Ella negó con la cabeza.
– Se encontró en un registro en el cobertizo de la lancha -añadió consultando el informe-. Un Mac 10.
– Ésa es una señora arma.
– ¿La conoces?
– Un subfusil Ingram Mac 10… americano. Mil disparos por minuto. No se compra en una tienda.
– Los del laboratorio creen que en su día lo habían desactivado, lo que quiere decir exactamente que es posible hacerlo.
– ¿También lo había manipulado?
– O lo compró ya manipulado.
– Gracias a Dios que no fue con ésa al colegio.
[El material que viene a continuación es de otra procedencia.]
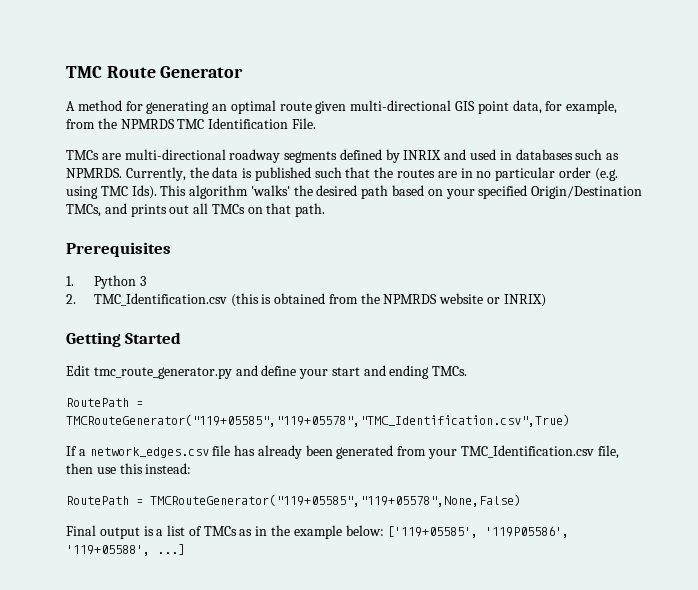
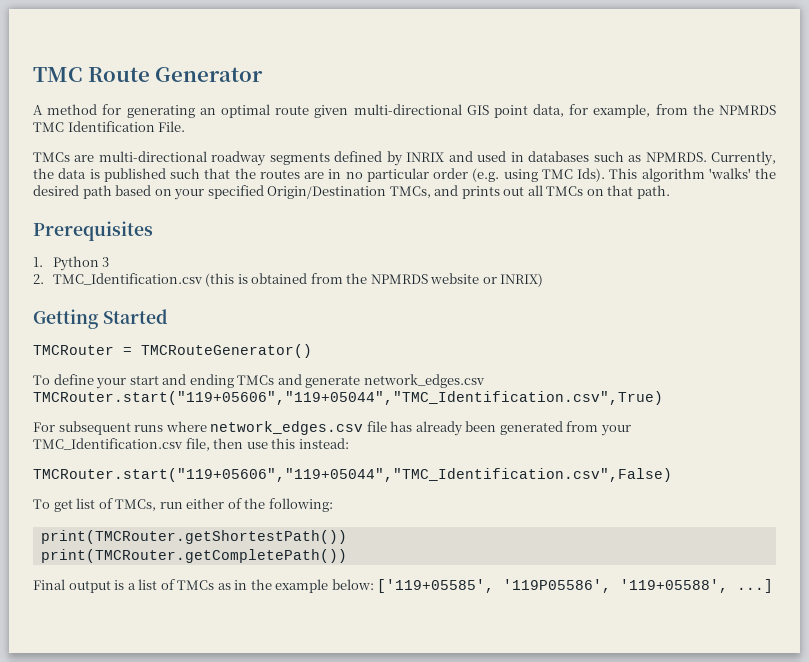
[66,365,258,379] Edit tmc_route_generator.py and -> [33,344,312,358] [33,375,50,385] TMCRouter = TMCRouteGenerator() // To
[432,366,468,376] [66,398,143,407] [66,414,570,427] [66,446,86,456] TMCs. // RoutePath = TMCRouteGenerator("119+05585","119+05578","TMC_Identification.csv",True) // If a -> [237,374,485,388] [33,391,663,405] [33,421,207,435] TMCs and generate network_edges.csv TMCRouter.start("119+05606","119+05044","TMC_Identification.csv",True) // For subsequent runs where
[66,494,521,507] RoutePath = TMCRouteGenerator("119+05585","119+05578",None,False) -> [33,468,672,482] [33,498,333,512] [40,530,347,544] [40,549,347,563] TMCRouter.start("119+05606","119+05044","TMC_Identification.csv",False) // To get list of TMCs, run either of the following: // print(TMCRouter.getShortestPath()) // print(TMCRouter.getCompletePath())

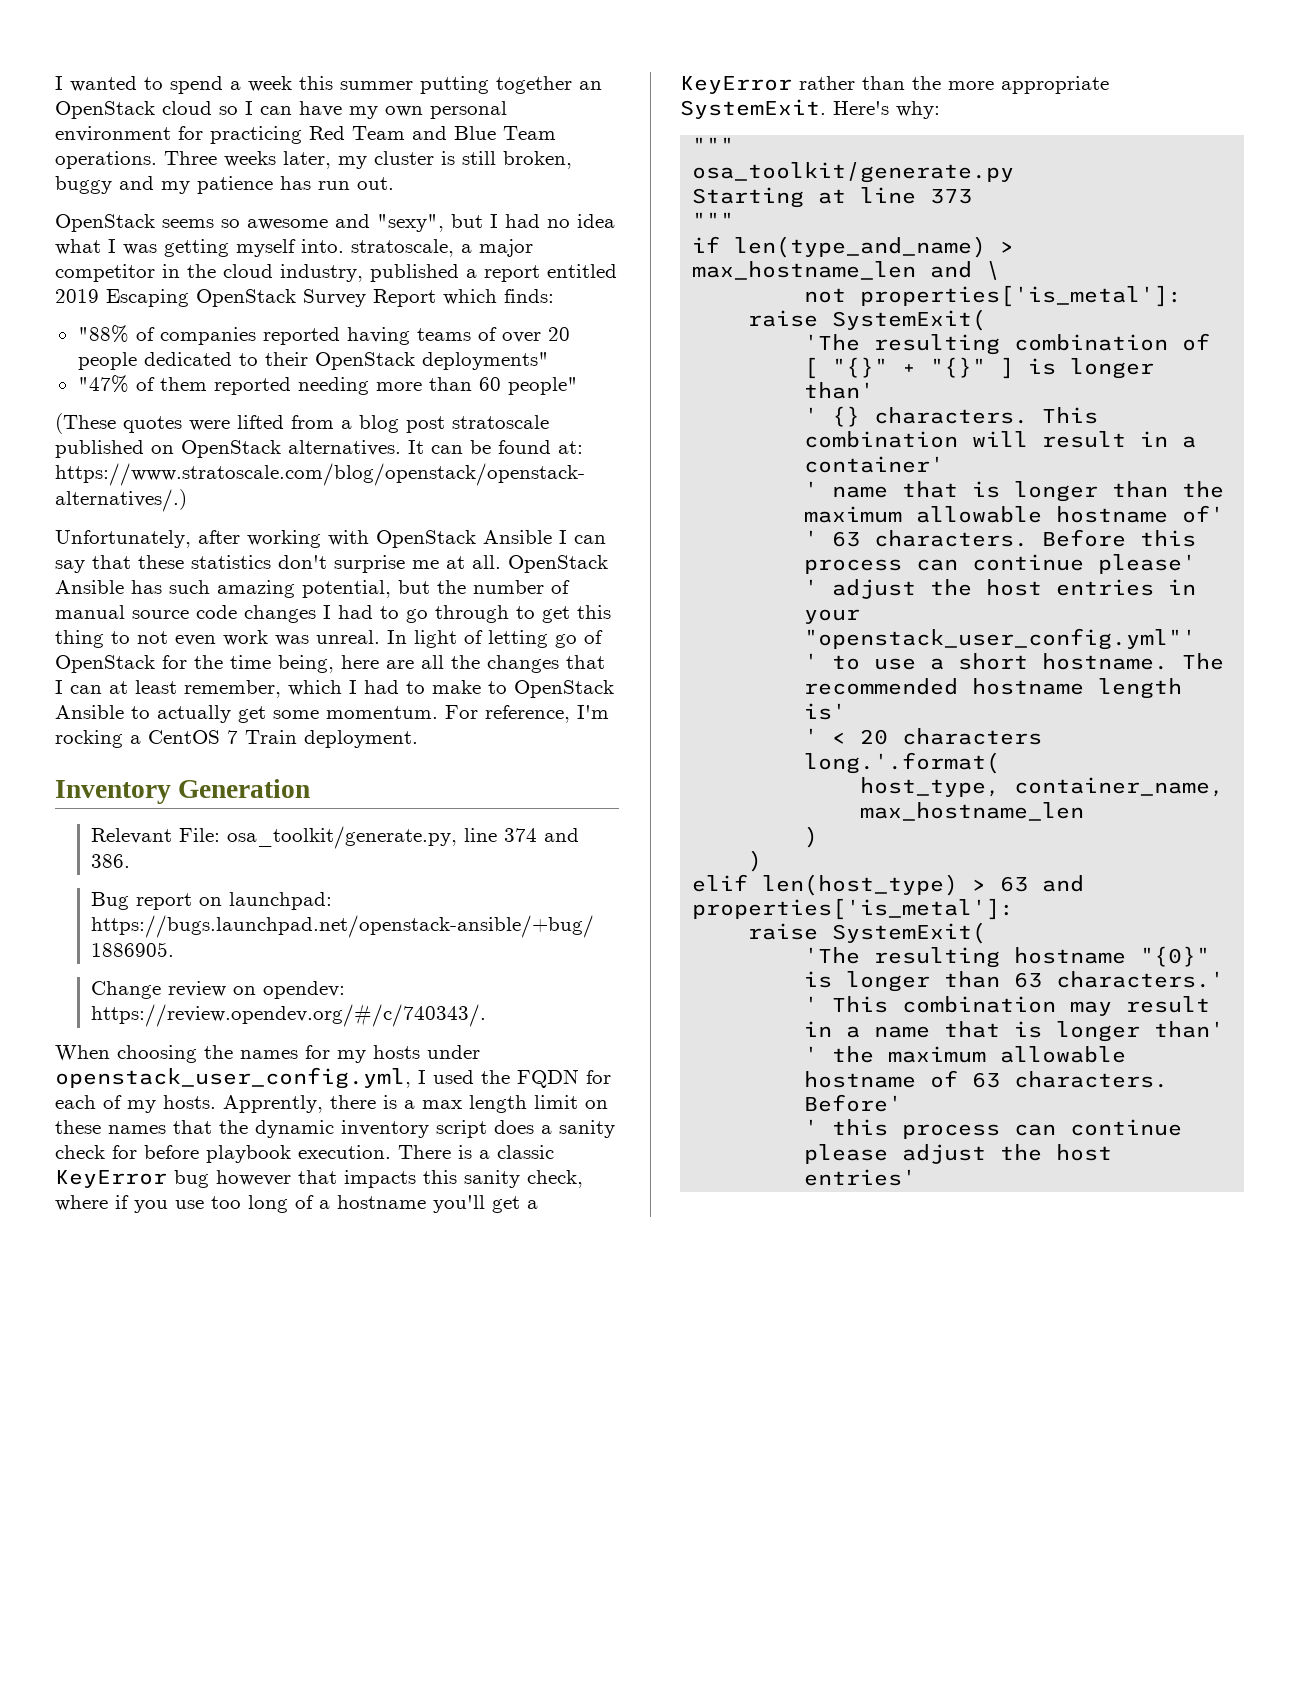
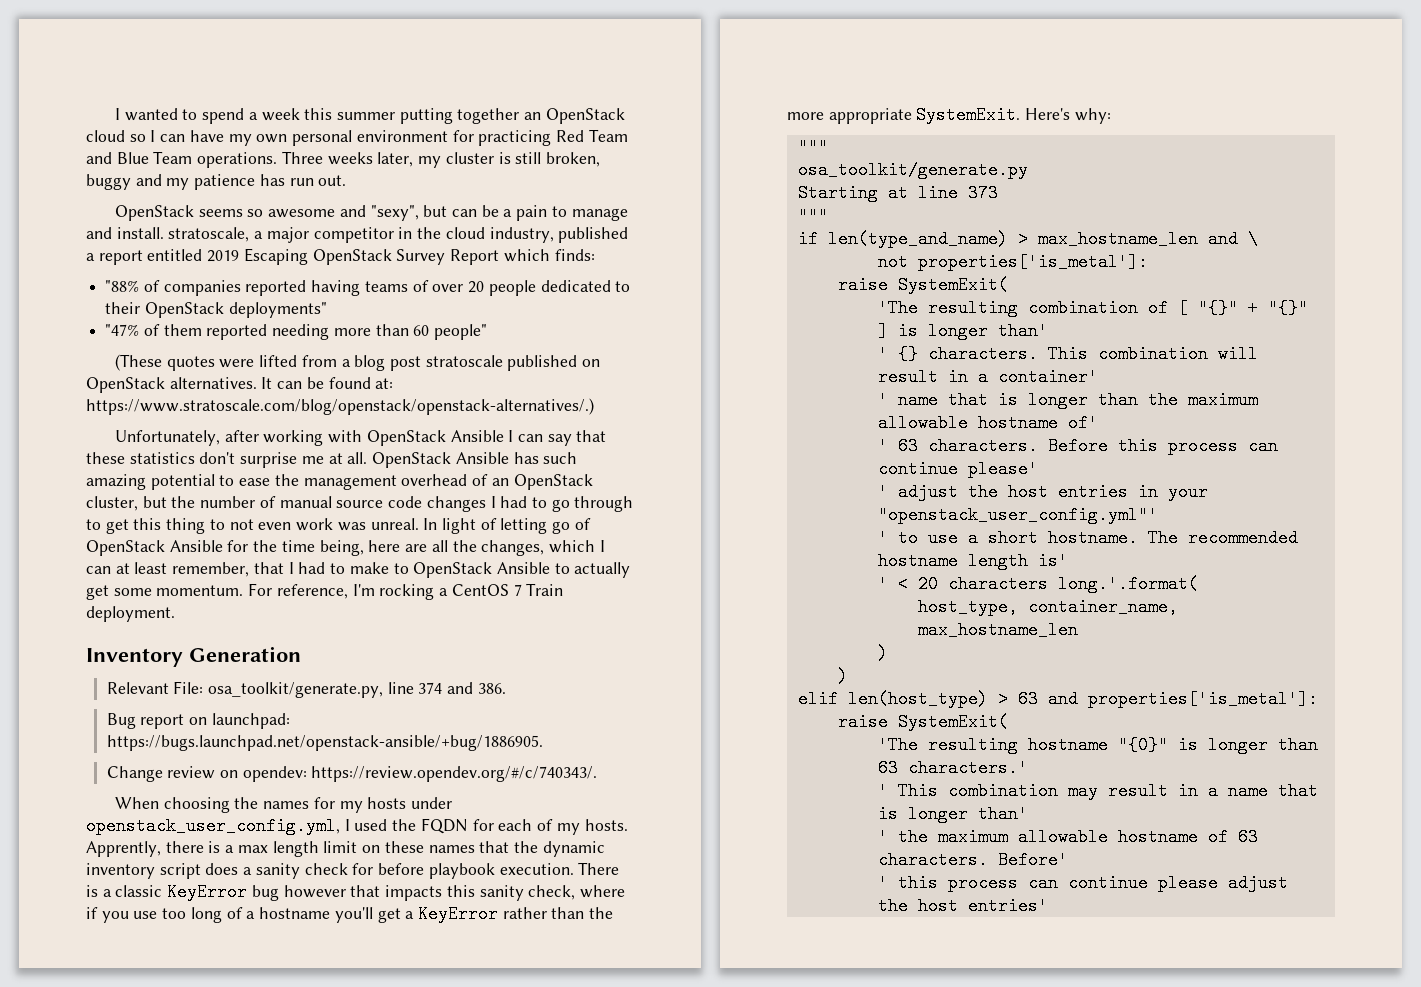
[490,214,615,228] [55,239,344,257] I had no idea what I was getting myself into. -> [451,205,628,221] [86,227,164,239] can be a pain to manage and install.
[302,580,391,598] potential, -> [150,474,593,490] [86,496,138,511] potential to ease the management overhead of an OpenStack cluster,
(155, 664) none -> [169,540,223,552] Ansible
[487,655,605,673] changes that -> [481,540,595,556] changes, which
[288,680,342,696] which -> [253,562,284,574] that

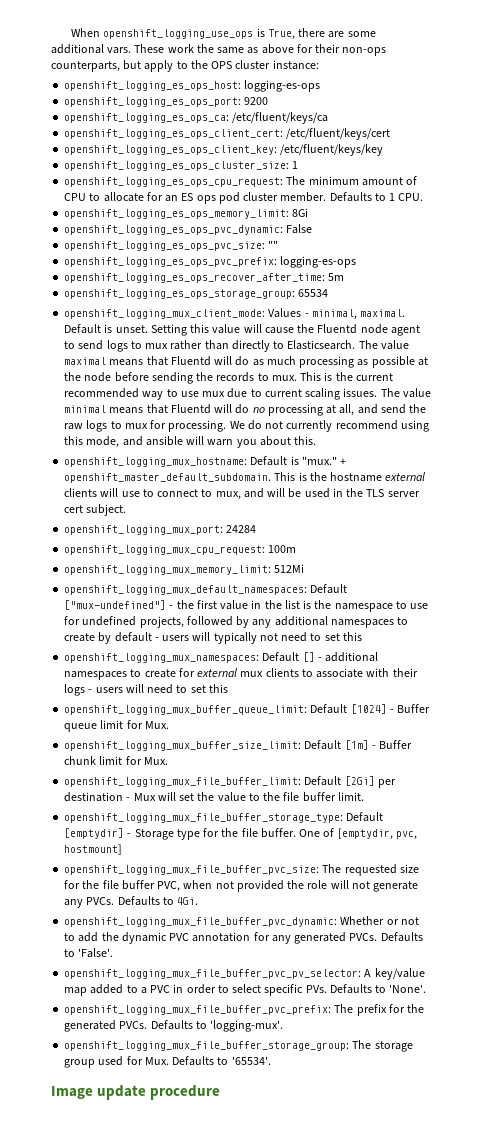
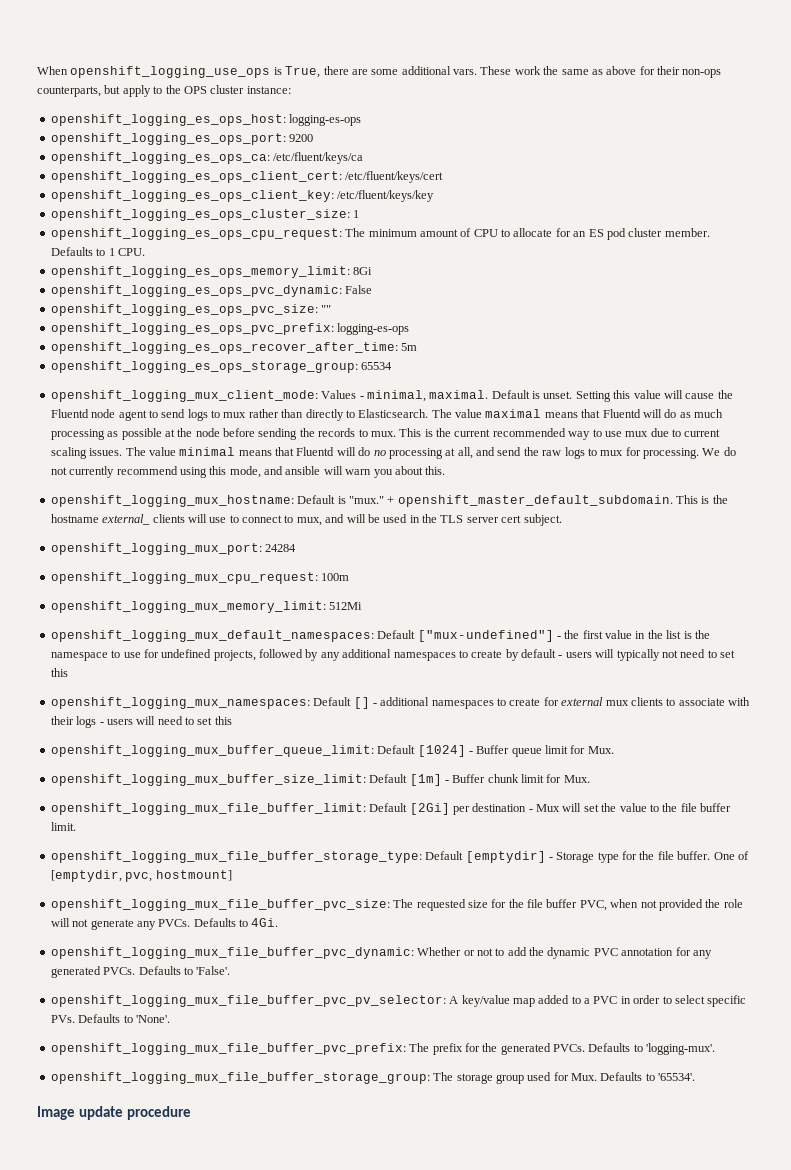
[196,195,216,204] ops -> (604, 233) none
[385,472,426,481] external -> [102,514,151,525] external_

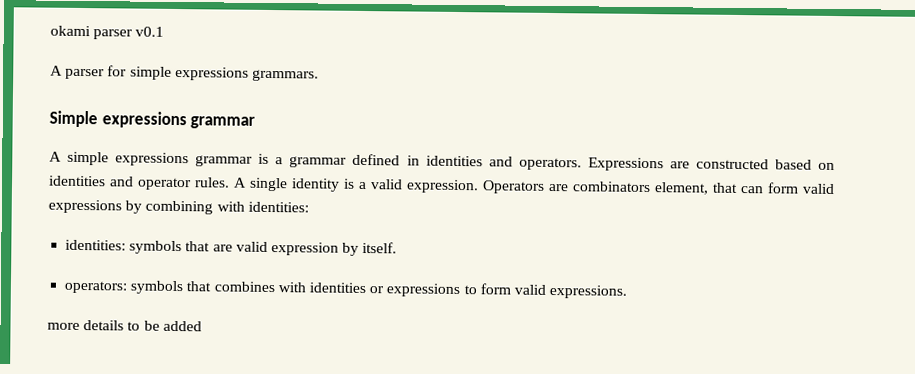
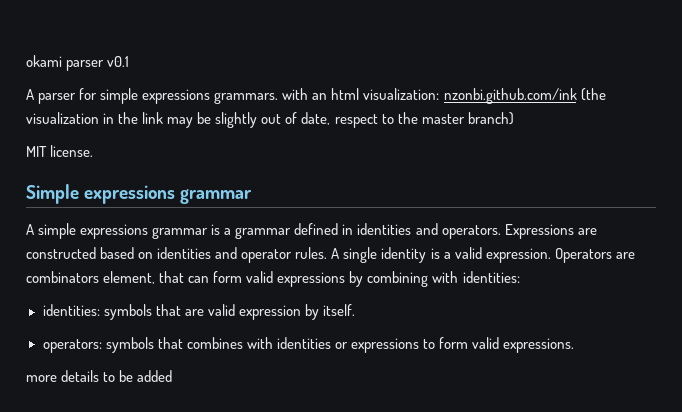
(319, 75) none -> [282,88,606,104] [26,112,514,128] [26,145,94,157] with an html visualization: nzonbi.github.com/ink (the visualization in the link may be slightly out of date, respect to the master branch) // MIT license.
Habría habido una matanza.
Guardaron silencio pensativos y siguieron registrando.
– Mira qué interesante -dijo Siobhan enseñándole un libro-. Es la historia de un soldado que se volvió loco e intentó matar a su novia. -Siobhan leyó la solapa-. Y después se mató arrojándose desde un avión… Por lo visto es una historia real.
De entre las páginas cayó una foto. Siobhan la recogió y le dio la vuelta para que la viera Rebus.
– No me digas que es ella otra vez.
Lo era: Teri Cotter, en una instantánea reciente. Estaba en la calle con otros amigos en los márgenes del encuadre, tal vez en Edimburgo. Parecía estar sentada en la acera y llevaba casi el mismo atuendo que cuando fumó con él el cigarrillo a medias. En la imagen sacaba la lengua al fotógrafo.
– Estaba contenta -comentó Siobhan.
Rebus examinó la foto antes de darle la vuelta, pero el reverso estaba en blanco.
– Me dijo que conocía a los chicos asesinados, pero no pensé que conociera al asesino.
– ¿Y la teoría de Kate Renshaw de que Herdman podría estar relacionado con los Cotter?
Rebus se encogió de hombros.
– Valdría la pena mirar la cuenta bancaria de Herdman a ver si aparecen ingresos sospechosos. -Oyó cerrarse una puerta en el piso de abajo-. Ha vuelto uno de los vecinos. ¿Vamos a ver?
Siobhan asintió y salieron del piso asegurándose de que quedaba bien cerrado. En el rellano inferior, Rebus arrimó primero el oído a una puerta y luego a la otra. Siobhan llamó a la segunda con los nudillos y cuando abrieron ya tenía preparada la credencial.